Diversification Opportunities for North American and Tesla

0.63
  Correlation Coefficient

Poor diversification

The 3 months correlation between North and Tesla is 0.63. Overlapping area represents the amount of risk that can be diversified away by holding North American Construction and Tesla Inc CDR in the same portfolio, assuming nothing else is changed. The correlation between historical prices or returns on Tesla Inc CDR and North American is a relative statistical measure of the degree to which these equity instruments tend to move together. The correlation coefficient measures the extent to which returns on North American Construction are associated (or correlated) with Tesla. Values of the correlation coefficient range from -1 to +1, where. The correlation of zero (0) is possible when the price movement of Tesla Inc CDR has no effect on the direction of North American i.e., North American and Tesla go up and down completely randomly.

Pair Corralation between North American and Tesla

Assuming the 90 days trading horizon North American Construction is expected to under-perform the Tesla. But the stock apears to be less risky and, when comparing its historical volatility, North American Construction is 1.92 times less risky than Tesla. The stock trades about 0.0 of its potential returns per unit of risk. The Tesla Inc CDR is currently generating about 0.09 of returns per unit of risk over similar time horizon. If you would invest  1,733  in Tesla Inc CDR on November 3, 2024 and sell it today you would earn a total of  1,941  from holding Tesla Inc CDR or generate 112.0% return on investment over 90 days.
Time Period3 Months [change]
DirectionMoves Together 
StrengthSignificant
Accuracy100.0%
ValuesDaily Returns

North American Construction  vs.  Tesla Inc CDR

 Performance 
       Timeline  
North American Const 

Risk-Adjusted Performance

0 of 100

 
Weak
 
Strong
Very Weak
Over the last 90 days North American Construction has generated negative risk-adjusted returns adding no value to investors with long positions. In spite of very healthy basic indicators, North American is not utilizing all of its potentials. The recent stock price disarray, may contribute to short-term losses for the investors.
Tesla Inc CDR 

Risk-Adjusted Performance

16 of 100

 
Weak
 
Strong
Solid
Compared to the overall equity markets, risk-adjusted returns on investments in Tesla Inc CDR are ranked lower than 16 (%) of all global equities and portfolios over the last 90 days. In spite of rather unfluctuating technical and fundamental indicators, Tesla exhibited solid returns over the last few months and may actually be approaching a breakup point.

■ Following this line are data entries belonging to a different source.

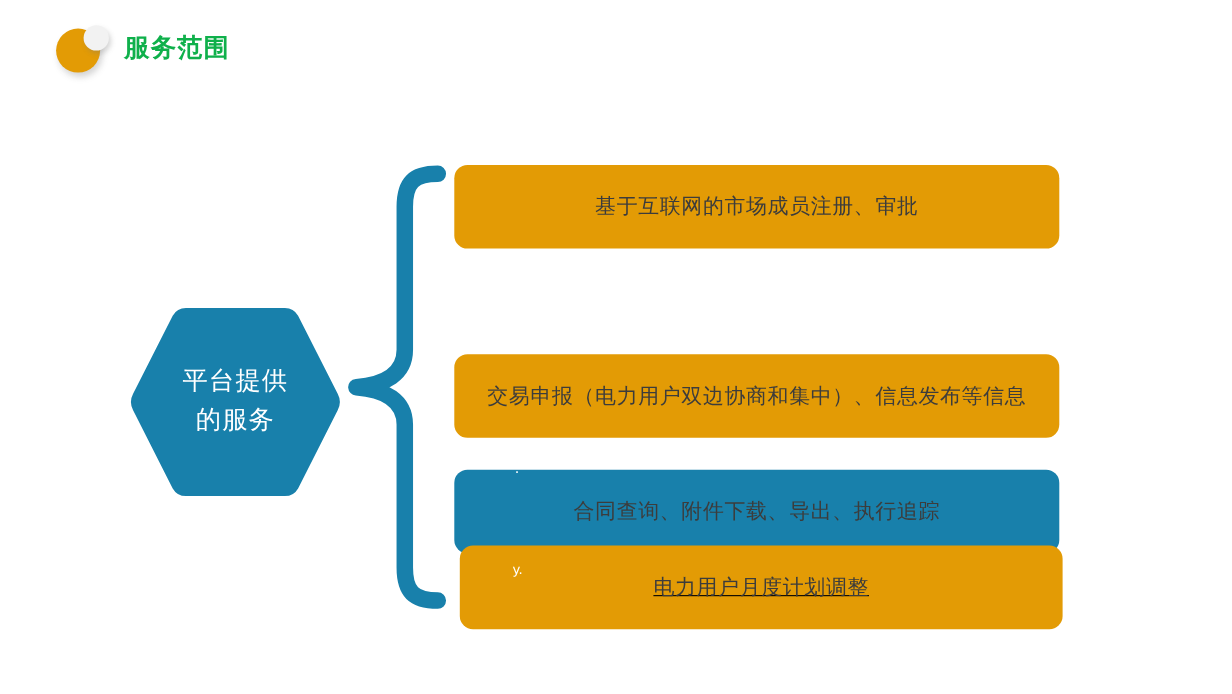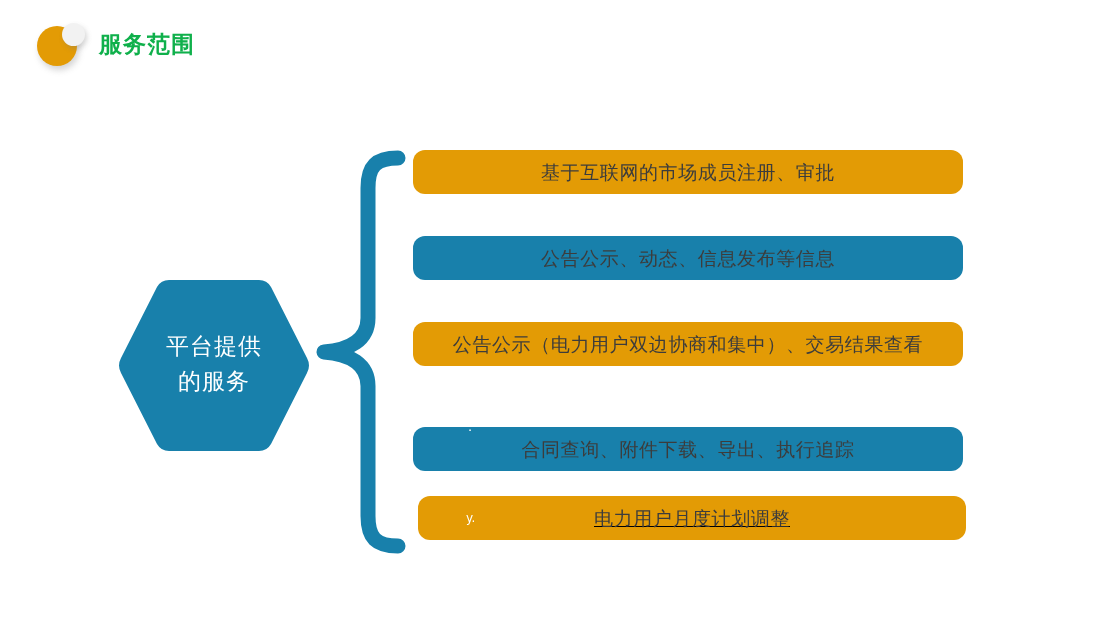"服务范围" .header { left: 34px -> 48px }
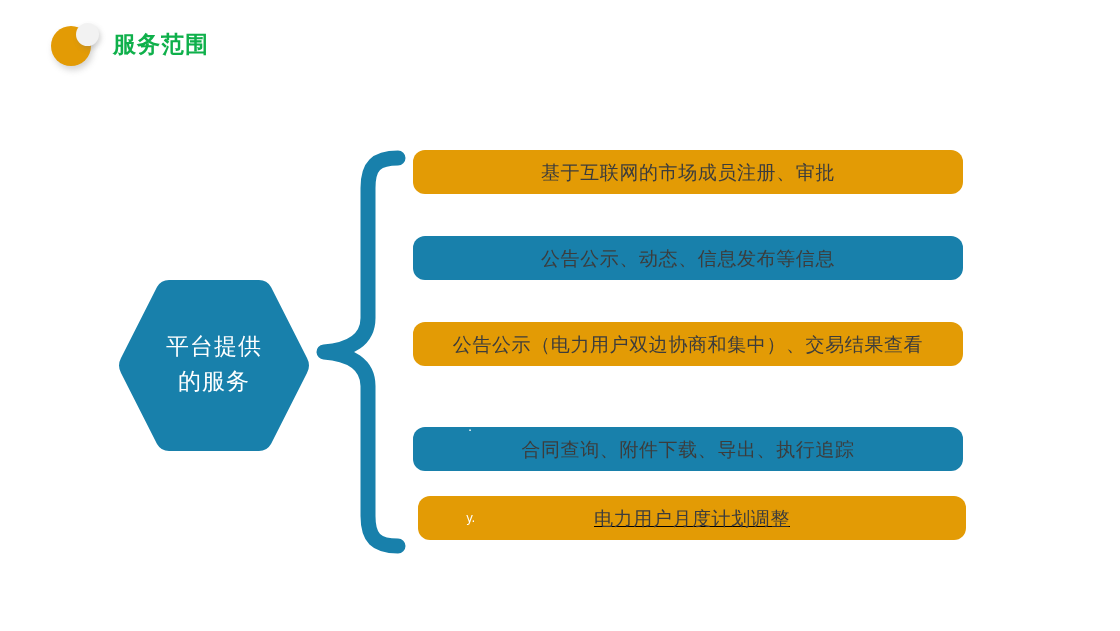"基于互联网的市场成员注册、审批" .bar { height: 44px -> 76px }
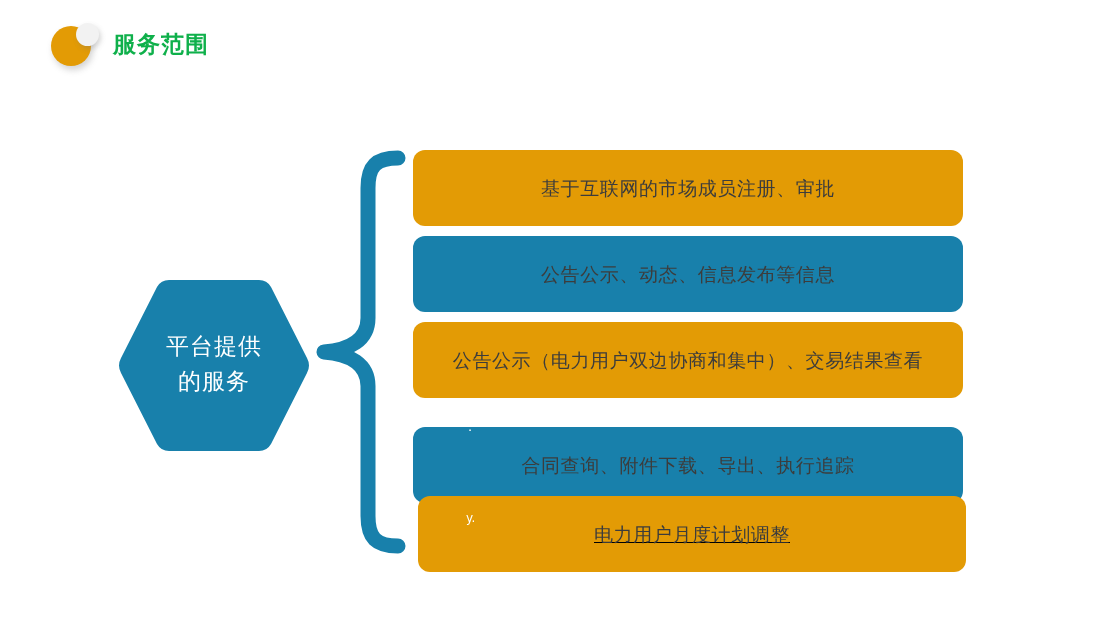"公告公示、动态、信息发布等信息" div.bar { html: <div> <span>公告公示、动态、信息发布等信息</span> </div> -> none }
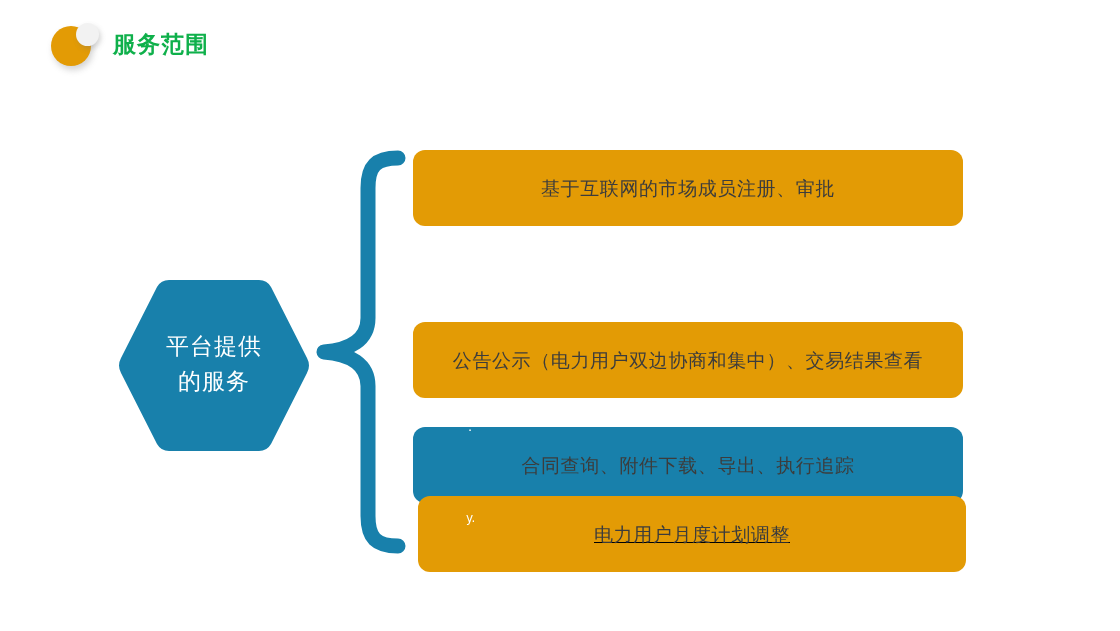"公告公示（电力用户双边协商和集中）、交易结果查看" span.bar-label { text: 公告公示（电力用户双边协商和集中）、交易结果查看 -> 交易申报（电力用户双边协商和集中）、信息发布等信息 }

North American and Tesla Volatility Contrast

   Predicted Return Density   
       Returns  

Pair Trading with North American and Tesla

The main advantage of trading using opposite North American and Tesla positions is that it hedges away some unsystematic risk. Because of two separate transactions, even if North American position performs unexpectedly, Tesla can make up some of the losses. Pair trading also minimizes risk from directional movements in the market. For example, if an entire industry or sector drops because of unexpected headlines, the short position in Tesla will offset losses from the drop in Tesla's long position.
The idea behind North American Construction and Tesla Inc CDR pairs trading is to make the combined position market-neutral, meaning the overall market's direction will not affect its win or loss (or potential downside or upside). This can be achieved by designing a pairs trade with two highly correlated stocks or equities that operate in a similar space or sector, making it possible to obtain profits through simple and relatively low-risk investment.
Check out your portfolio center.
Note that this page's information should be used as a complementary analysis to find the right mix of equity instruments to add to your existing portfolios or create a brand new portfolio. You can also try the ETF Categories module to list of ETF categories grouped based on various criteria, such as the investment strategy or type of investments.